Madonna fingers can be prevented only to the extent that the causative diseases can be prevented. In Marfan syndrome in particular, one of a few preventive measures is genetic counseling during the family planning phase. If necessary, those affected can decide not to have children of their own in order not to pass on the syndrome. The extent to which such a decision is necessary for affected individuals can only be determined on a personal basis.

What you can do yourself

Abnormally thin and severely cramped fingers are not only visually unattractive, but are also often accompanied by pain. Meanwhile, there are some self-treatment options and preventive measures. The first rule is to avoid cold, for example by wearing gloves or heat packs.

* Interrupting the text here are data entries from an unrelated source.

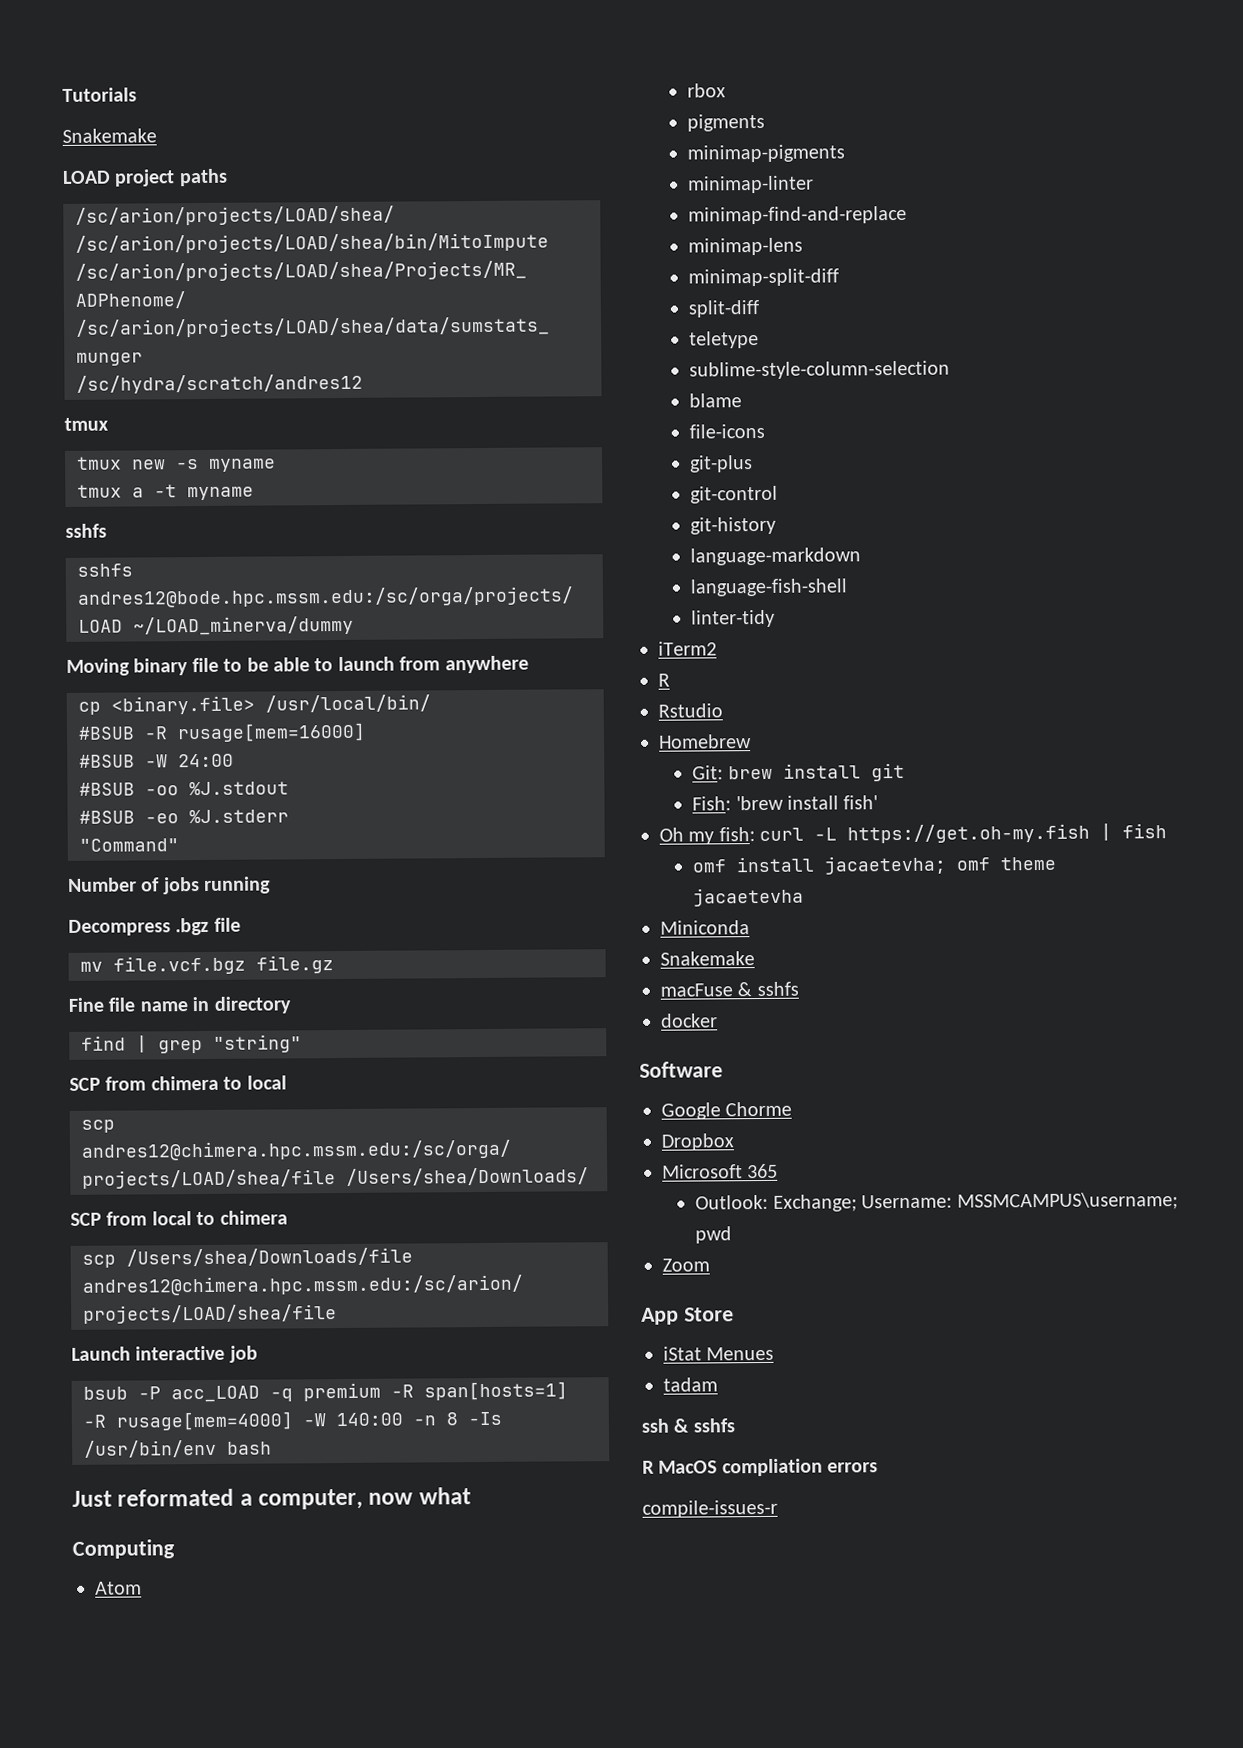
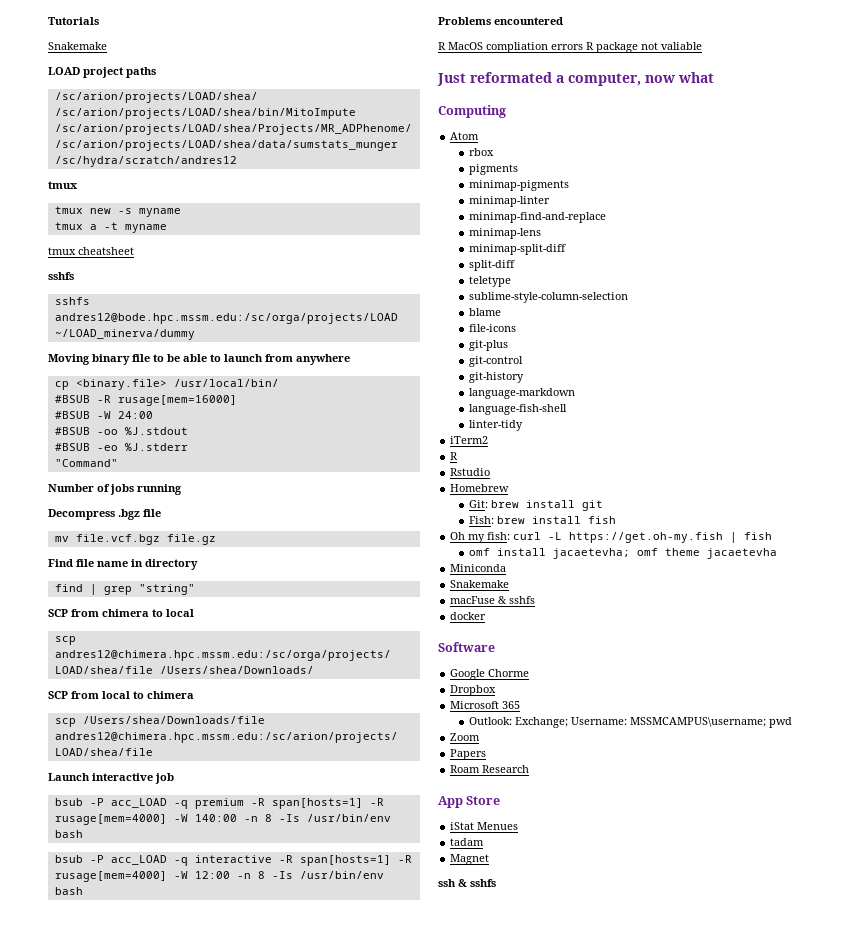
(254, 493) none -> [48,247,134,255] // tmux cheatsheet
[68,997,104,1012] Fine -> [48,559,73,567] Find
(272, 1448) none -> [54,855,412,866] [54,871,384,882] [54,887,83,895] [438,17,563,25] [438,42,702,53] // bsub -P acc_LOAD -q interactive -R span[hosts=1] -R rusage[mem=4000] -W 12:00 -n 8 -Is /usr/bin/env bash // Problems encountered // R MacOS compliation errors R package not valiable
[735,795,879,811] 'brew install fish' -> [496,516,616,524] brew install fish
(710, 1265) none -> [450,749,487,760] [450,765,530,773] // Papers // Roam Research
(718, 1384) none -> [450,854,490,865] // Magnet
[642,1458,879,1477] [642,1499,778,1518] // R MacOS compliation errors // compile-issues-r -> (496, 883) none

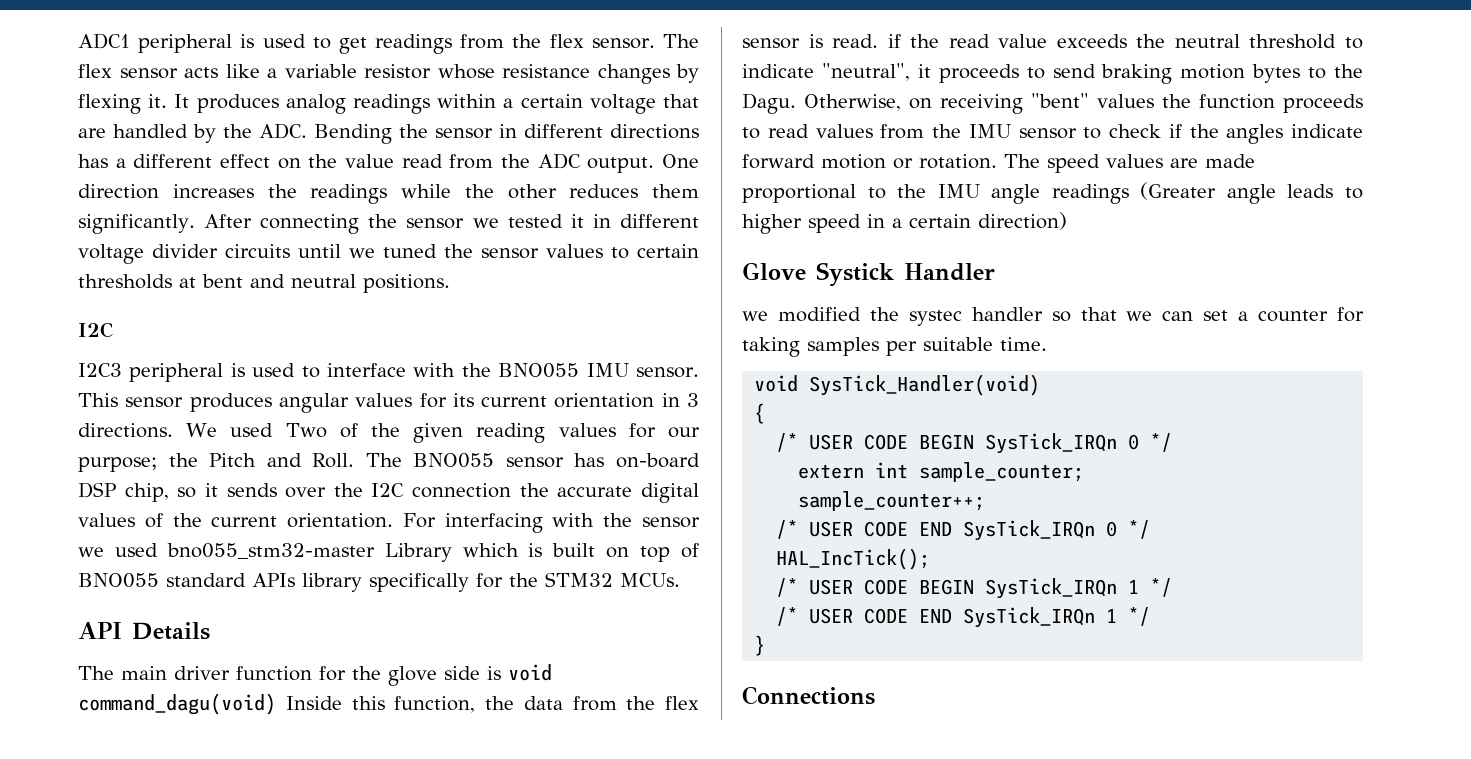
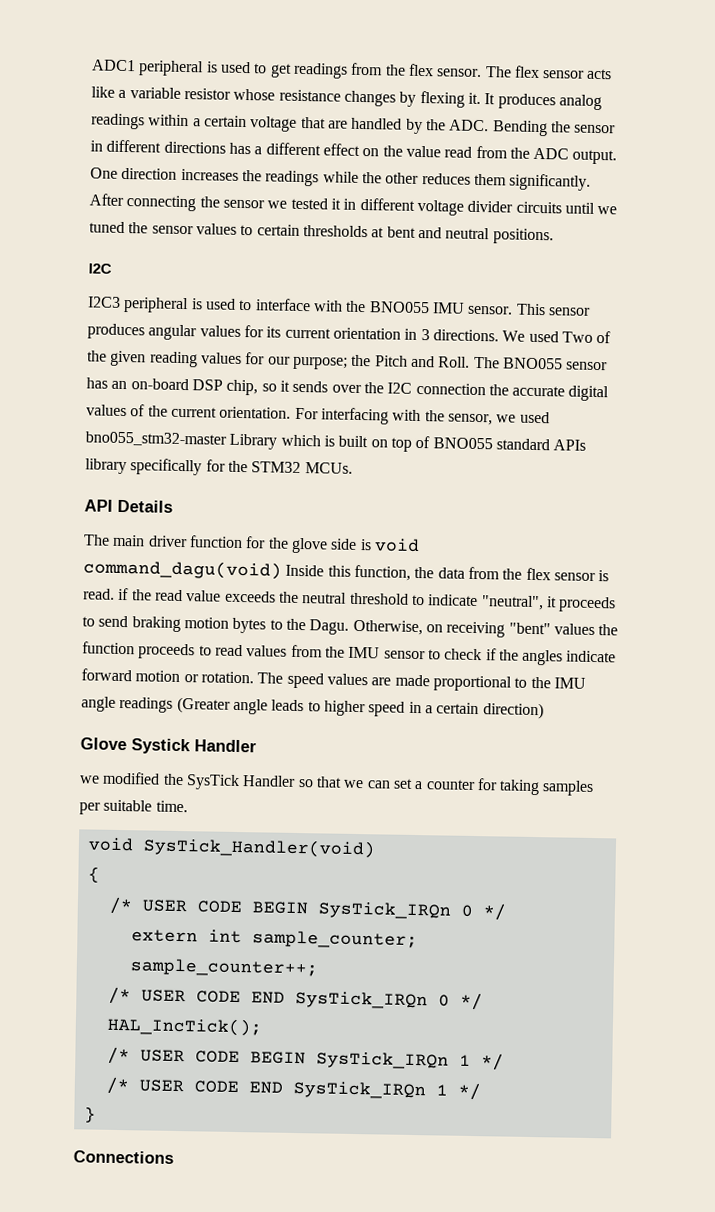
(605, 460) none -> [111,380,128,390] an
[642,517,700,528] sensor -> [447,413,493,426] sensor,
[908,307,1043,326] systec handler -> [185,774,297,791] SysTick Handler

In addition, the fingers should be kept in motion to counteract a permanently bent, rigid posture, for example through physiotherapy exercises. The goal of movement therapy is the manual mobilization of the joints and the restoration of a natural flow of movement. The individual finger exercises should be performed several times a day if possible. Regular hand massages also help. Electrotherapy and acupuncture are equally good options. Ginko extracts have shown significant results in long-term studies. A time-honored home remedy is kneading the hands with warmed hulled millet. In general, strict care should be taken not to dry out the skin. Tobacco products should be avoided, as nicotine aggravates the clinical picture. Soaps are also not advisable, because they usually damage the acid shield of the skin. Often greasing the fingers with lotions, creams or ointments that promote blood circulation prevents the skin from becoming waxy hard.